Messages

Generally speaking (not specific to OpnSense, @Vilhonator pointed to the OpnSense specific configuration manual entry) - when you're running public-facing services, you want to also take in consideration what's leaving your server (as a best rule practice, and part of the defense in depth strategy). Sometimes and for specific scenarios, a drop-all on both ingress and egress sides (while allowing only necessary inbound and outbound connections) is the best strategy, although it takes time and patience to configure correctly (and even so it might not protect you against data exfiltration via not blocked protocols, such as DNS). If you have an exposed web service, perhaps a waf of some sort (modsecurity, coraza, or the more expensive commercial ones) would help in addition to a firewall.

As other people have mentioned, it's hard to guess without knowing your exact configuration and topology. Can you share with us a network diagram and/or screenshots of the current configuration (sans sensitive information of course)?

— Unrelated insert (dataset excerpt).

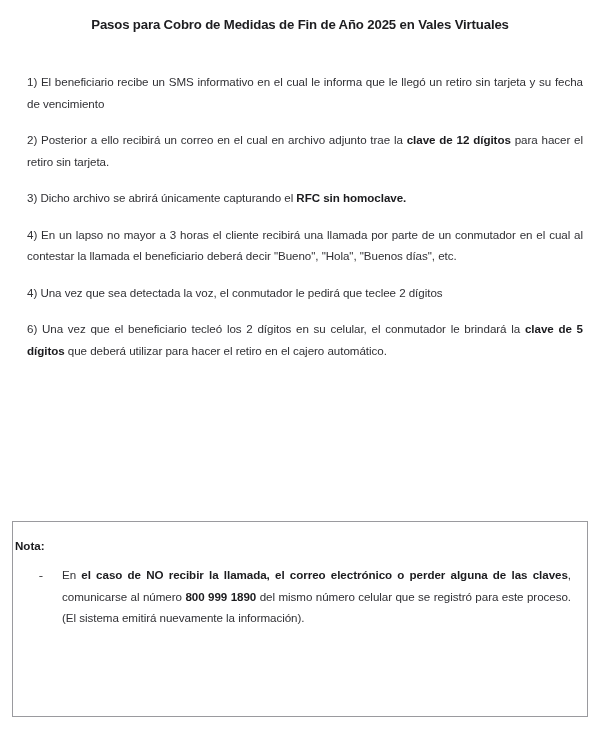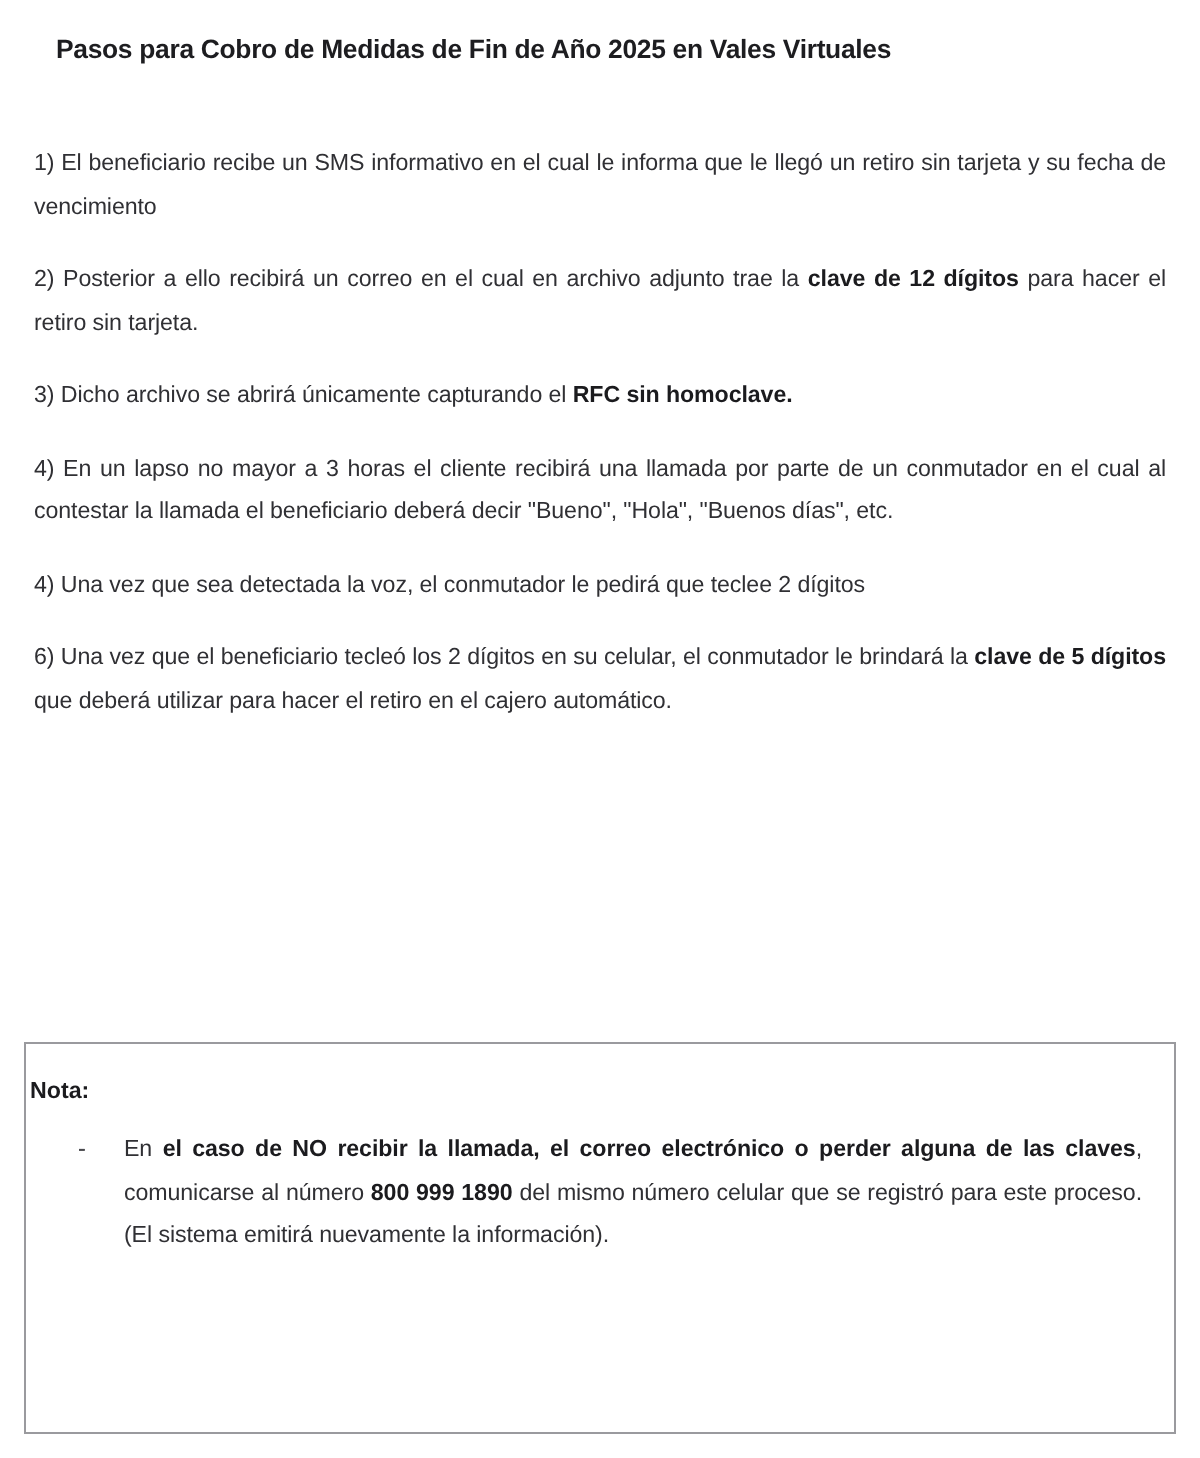"Pasos para Cobro de Medidas" .doc-title { text-align: left -> center }
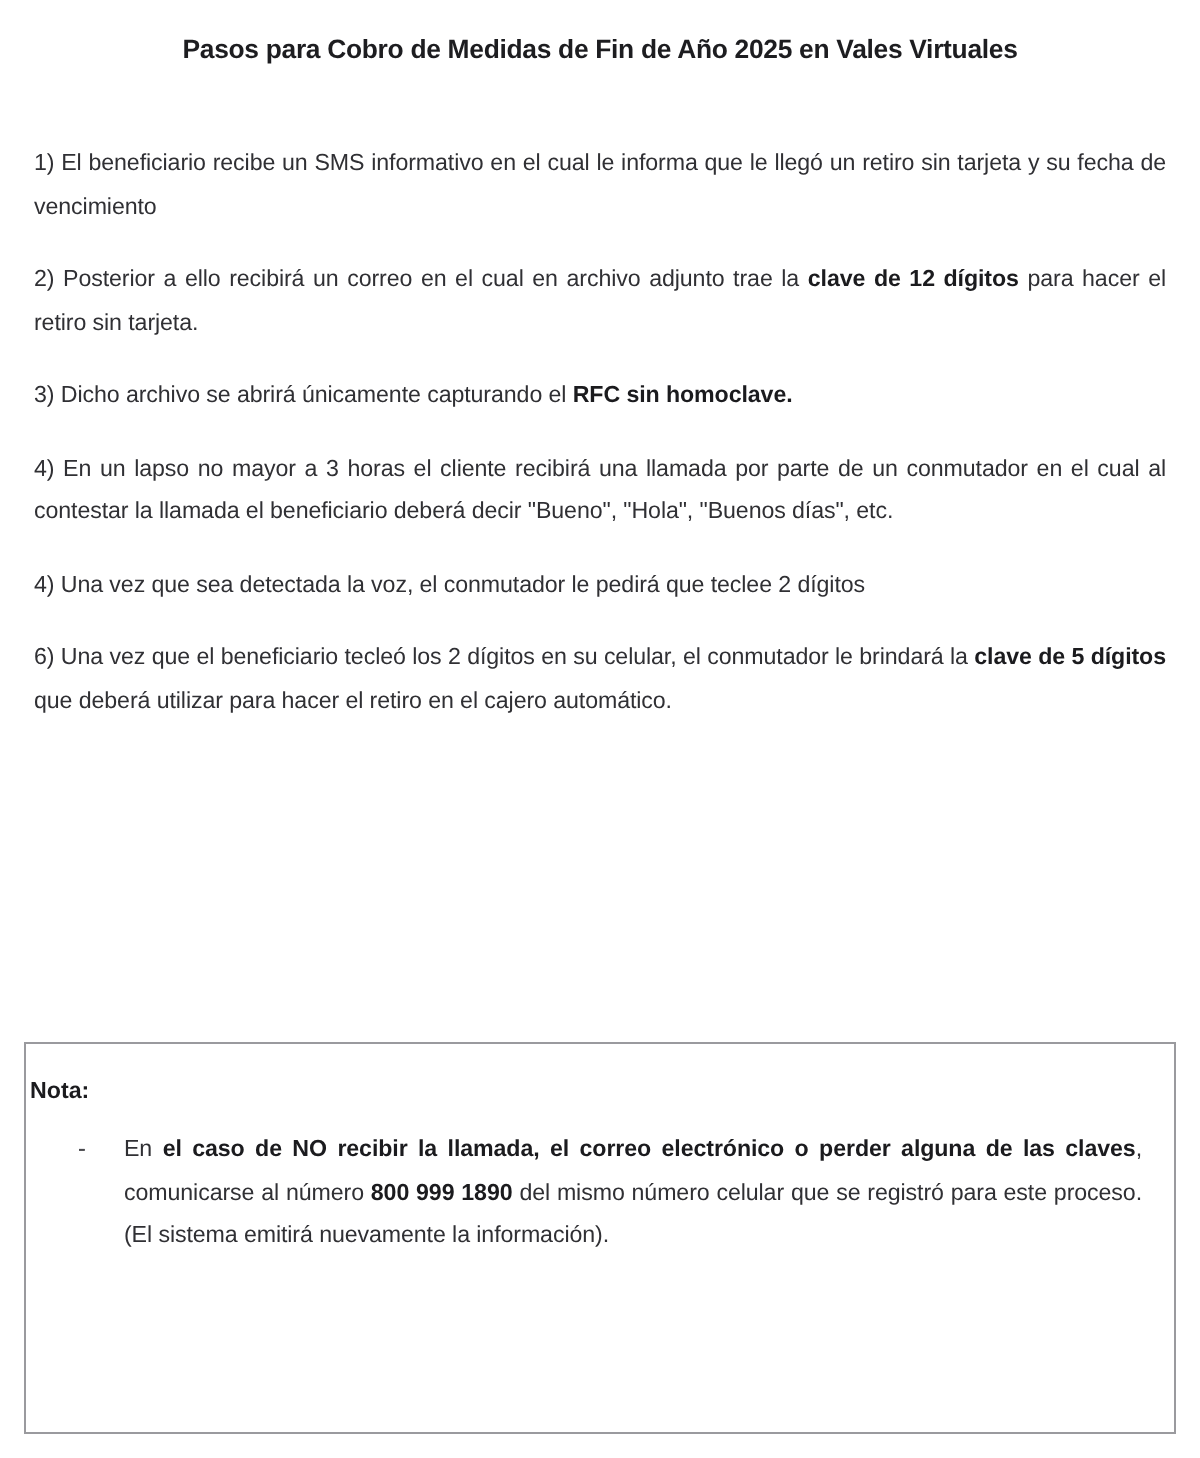"1) El beneficiario recibe un" .steps { padding: 36px 17px 0 17px -> 36px 17px 0 27px }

Having a router behind a firewall does not necessarily mean that you have to NAT something on the firewall itself so you can avoid double NAT if the ONT is in bridge mode as you stated.

Conversely, you might want the OpnSense firewall to also act as the main router and set up the Google mesh in AP/bridge mode. This would entail configuring the client side (pppoe client, dhcp client, static ip, whatever your provider offers) on the OpnSense device. I've successfully had TpLink Decos behind an OpnSense firewall sitting on an industrial 4-port Ethernet mini-PC and it worked perfectly.